---------------------------------------------------------------------
TRECVID 2007: Instructions for creation of video summary ground truth
Version 7

B a c k g r o u n d:

A good video summary shows the viewer segments containing examples of
the main objects and events depicted in the video it summarizes,
filtering out the *unclear* and the *predictable*. One way to evaluate
such a summary is to have a human summarizer create a filtered list of
such segments, each identified uniquely in terms of an object or
event. Then the summary can be compared to the list to see how many of
the desired objects/events (i.e., segments) it contains.

Your task is to watch a video, select desirable segments, and then
identify each uniquely by noting an object (animate or inanimate) or
event (i.e., one or more objects involved in some action) occuring in
the segment. The number of segments will vary with the video. That is
OK.

It is the nature of rushes that some scenes and parts of scenes will
be shot multiple times. The varations in such retakes, while important
to the director, will likely be below the level that matters to a
highly compressed summary. That is, the summary need only include one
instance. An exception might be something that goes wrong and might
have a separate use from other takes that proceed mostly as expected.

A desirable segment should not cross shot boundaries. You may identify
multiple such segments within a single shot. Try not to include
extremely short segments separately unless they seems very interesting.

You can include segments from the unscripted portion of the video if
they are substantial enough and seem as though they might be
reusable. However, DO NOT include the starting/ending clap boards of
scenes and takes or the color bars at the beginning.

The objects/event cue for each desired segment should be as simple as
possible while still identifying the segment uniquely within the
video. Uniqueness is primary. For example if there are two women in
the video and you want to include two segments (a closeup of each),
you will need to specify some distinguishing modifiers in your list,
e.g., "woman with glasses" versus "woman with red hair", so the person
judging the summary against your list can tell when s/he has seen each
of the women you designated. Use clear, concrete language - no
specialized terminology - in each item.

Each item needs to be independent of context - should not refer
an other other, e.g., "view of road from different angle".
Item should be clear even if we randomized the order of the list
or used only a subset.

Many videos contain alternate shots of some object/person at different
ranges. Be sure to make clear which is which - this may mean
mentioning what is visible (should and head vs head only).


It should take one of the following forms.

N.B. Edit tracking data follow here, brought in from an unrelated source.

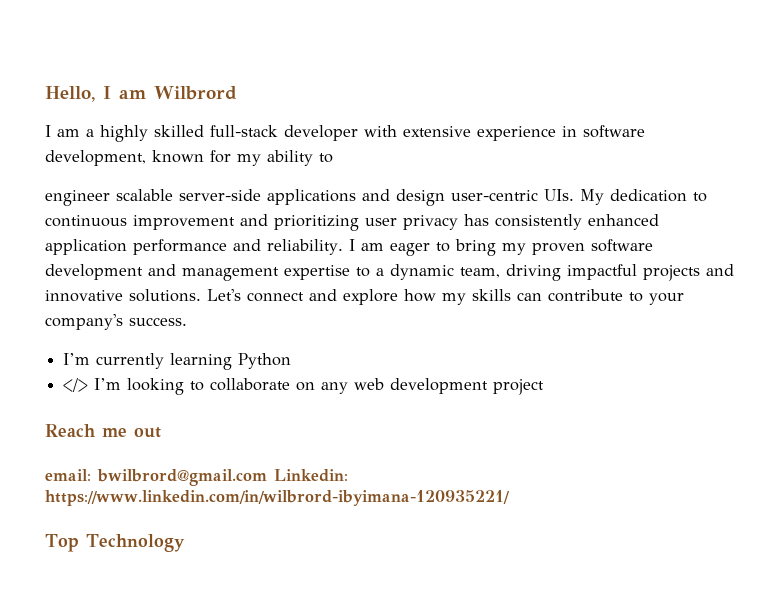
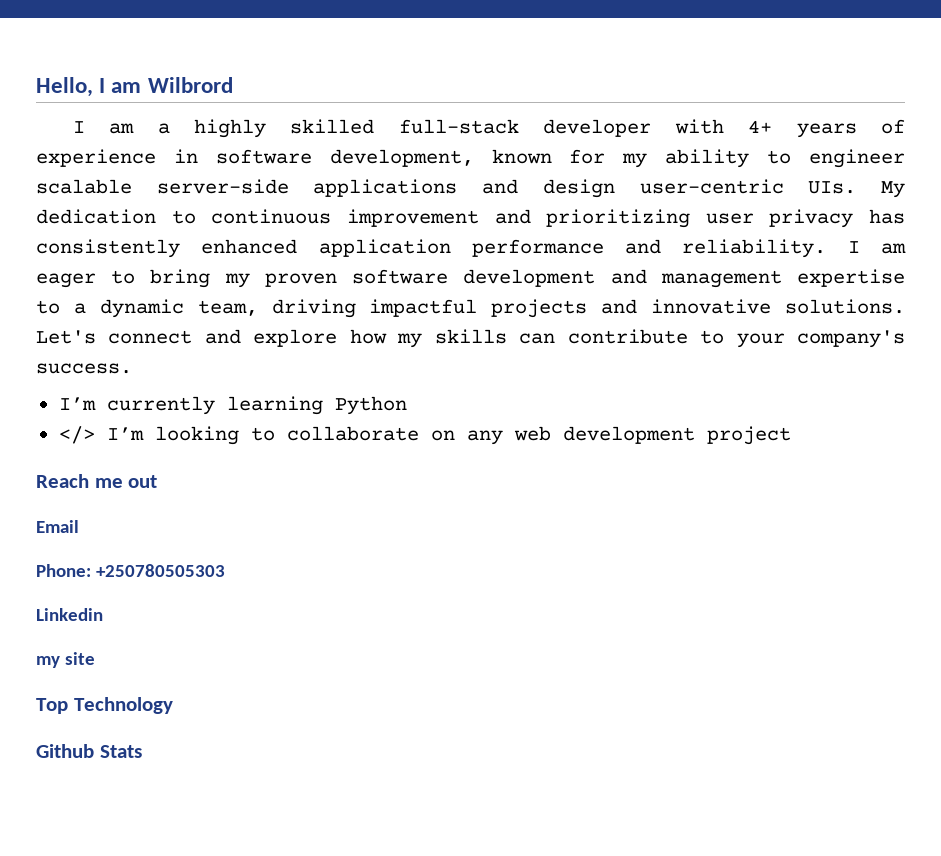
- I am a highly skilled full-stack developer with extensive experience in software development, known for my ability to
- engineer scalable server-side applications and design user-centric UIs. My dedication to continuous improvement and prioritizing user privacy has consistently enhanced application performance and reliability.
+ I am a highly skilled full-stack developer with 4+ years of experience in software development, known for my ability to engineer scalable server-side applications and design user-centric UIs. My dedication to continuous improvement and prioritizing user privacy has consistently enhanced application performance and reliability.
- email: bwilbrord@gmail.com Linkedin: https://www.linkedin.com/in/wilbrord-ibyimana-120935221/
+ Email
+ Phone: +250780505303
+ Linkedin
+ my site
+ Github Stats

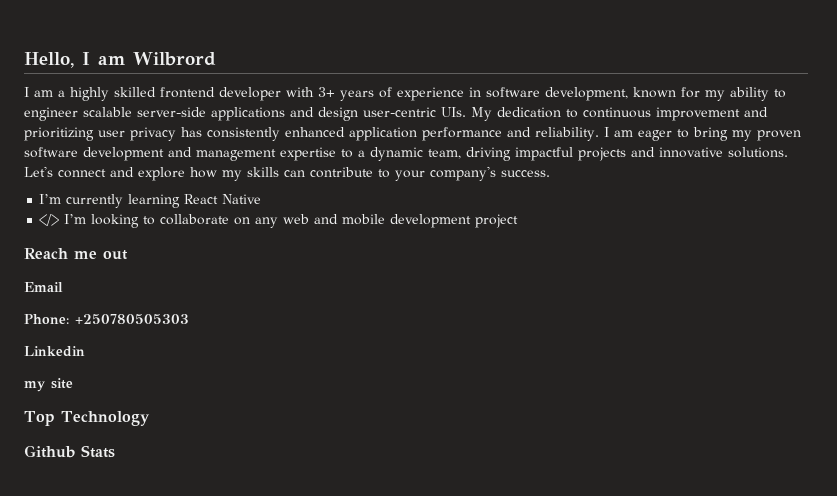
- I am a highly skilled full-stack developer with 4+ years of experience in software development, known for my ability to engineer scalable server-side applications and design user-centric UIs. My dedication to continuous improvement and prioritizing user privacy has consistently enhanced application performance and reliability.
+ I am a highly skilled frontend developer with 3+ years of experience in software development, known for my ability to engineer scalable server-side applications and design user-centric UIs. My dedication to continuous improvement and prioritizing user privacy has consistently enhanced application performance and reliability.
- I’m currently learning Python
+ I’m currently learning React Native
- </> I’m looking to collaborate on any web development project
+ </> I’m looking to collaborate on any web and mobile development project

  - object (no event or camera event)
    e.g., antique car
          old woman

  - object(s) + event
    e.g., red hot air balloon ascending
          people talking

  - object(s) + camera event
    e.g., pan across room
              zoom in on newspaper page

  - object(s) + event + camera event*
    e.g., zoom in on red hot air balloon ascending
              zoom in on blimp's cabin touching the water

  *The set of allowable camera events is limited to the following:
   zoom in, zoom out, or pan. Remember a zoom or pan is an event.
   A closeup is a state.

In your annotation, list one segment, i.e., one object/event
per line.

P r o c e d u r e:

Play the video at normal speed through one take of the scene, pick the
distinct segments you want to select and enter them on the list as
described above. Rewatch the scene to suppliment/check the list. Fast
Forward through the other takes of the scene unless something really
different and interesting happens. Continue in same fashion with any
remaining scenes.

C h e c k l i s t:

1. Is each line in your groundtruth UNIQUE? (as no two lines should be
the same)
2. Is each line in your groundtruth INDEPENDENT? (as each line should
stand on its own, eg "view of road from different angle" is NOT
independent as it assumes you know what the original angle was before it
became "different")
3. Is each line/event you have listed SIGNIFICANT? (don't list something
unless it is clear and complete enough to be useful once found, except
if its presence is surprising enough to trump its obscurity or
incompleteness)
4. Is there ONE OBJECT/EVENT per line? (there should be no more than 1)
5. Does any line have any UNNECESSARY DETAIL? (only the minimum amount
of detail that is needed to uniquely describe a line should be given)
6. Is there any line with only CAMERA MOVEMENT? (e.g "Camera Pans Right"
probably needs more substance as it unlikely to be the only time in the
video when the camera pans right, something like "Camera Pans Right onto
an object" gives a more accurate description)

so

1. UNIQUE?
2. INDEPENDENT?
3. SIGNIFICANT?
4. ONE OBJECT/EVENT?
5. UNNECESSARY DETAIL?
6. CAMERA MOVEMENT?